On Form Factors and Correlation Functions in Twistor Space

TL;DR

This paper advances the twistor-space approach to N=4 super Yang-Mills theory by developing methods to compute form factors and correlation functions, including loop-level extensions, using position and momentum twistors.

Contribution

It introduces a systematic way to calculate twistor-space diagrams for general form factors and relates position-twistor and momentum-twistor formalisms, extending to loop levels.

Findings

Derived twistor-space diagrams for N^kMHV form factors.

Reexpressed NMHV form factors in momentum twistor variables.

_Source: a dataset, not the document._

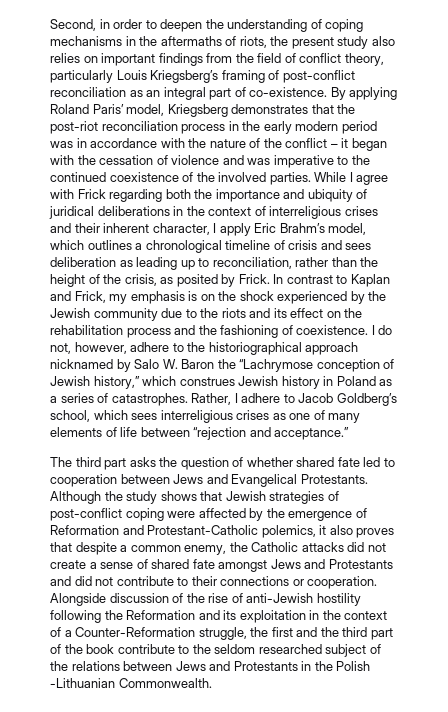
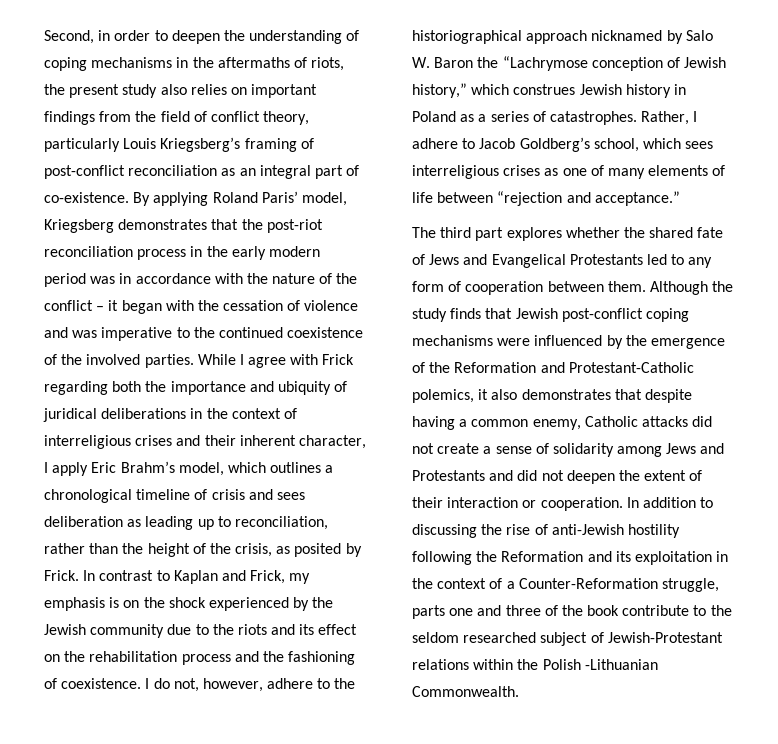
- The third part asks the question of whether shared fate led to cooperation between Jews and Evangelical Protestants.
+ The third part explores whether the shared fate of Jews and Evangelical Protestants led to any form of cooperation between them.
- Although the study shows that Jewish strategies of post-conflict coping were affected by the emergence of Reformation and Protestant-Catholic polemics, it also proves that despite a common enemy, the Catholic attacks did not create a sense of shared fate amongst Jews and Protestants and did not contribute to their connections or cooperation. Alongside discussion of the rise of anti-Jewish hostility following the Reformation and its exploitation in the context of a Counter-Reformation struggle, the first and the third part of the book contribute to the seldom researched subject of the relations between Jews and Protestants in the Polish -Lithuanian Commonwealth.
+ Although the study finds that Jewish post-conflict coping mechanisms were influenced by the emergence of the Reformation and Protestant-Catholic polemics, it also demonstrates that despite having a common enemy, Catholic attacks did not create a sense of solidarity among Jews and Protestants and did not deepen the extent of their interaction or cooperation. In addition to discussing the rise of anti-Jewish hostility following the Reformation and its exploitation in the context of a Counter-Reformation struggle, parts one and three of the book contribute to the seldom researched subject of Jewish-Protestant relations within the Polish -Lithuanian Commonwealth.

Extended the formalism to include loop-level calculations.

Abstract

In this paper, we continue our study of form factors and correlation functions of gauge-invariant local composite operators in the twistor-space formulation of N=4 super Yang-Mills theory. Using the vertices for these operators obtained in our recent papers arXiv:1603.04471 and arXiv:1604.00012, we show how to calculate the twistor-space diagrams for general N^kMHV form factors via the inverse soft limit, in analogy to the amplitude case. For general operators without $\dot\alpha$ indices, we then reexpress the NMHV form factors from the position-twistor calculation in terms of momentum twistors, deriving and expanding on a relation between the two twistor formalisms previously observed in the case of amplitudes. Furthermore, we discuss the calculation of generalized form factors and correlation functions as well as the extension to loop level, in particular providing an argument promised in arXiv:1410.6310.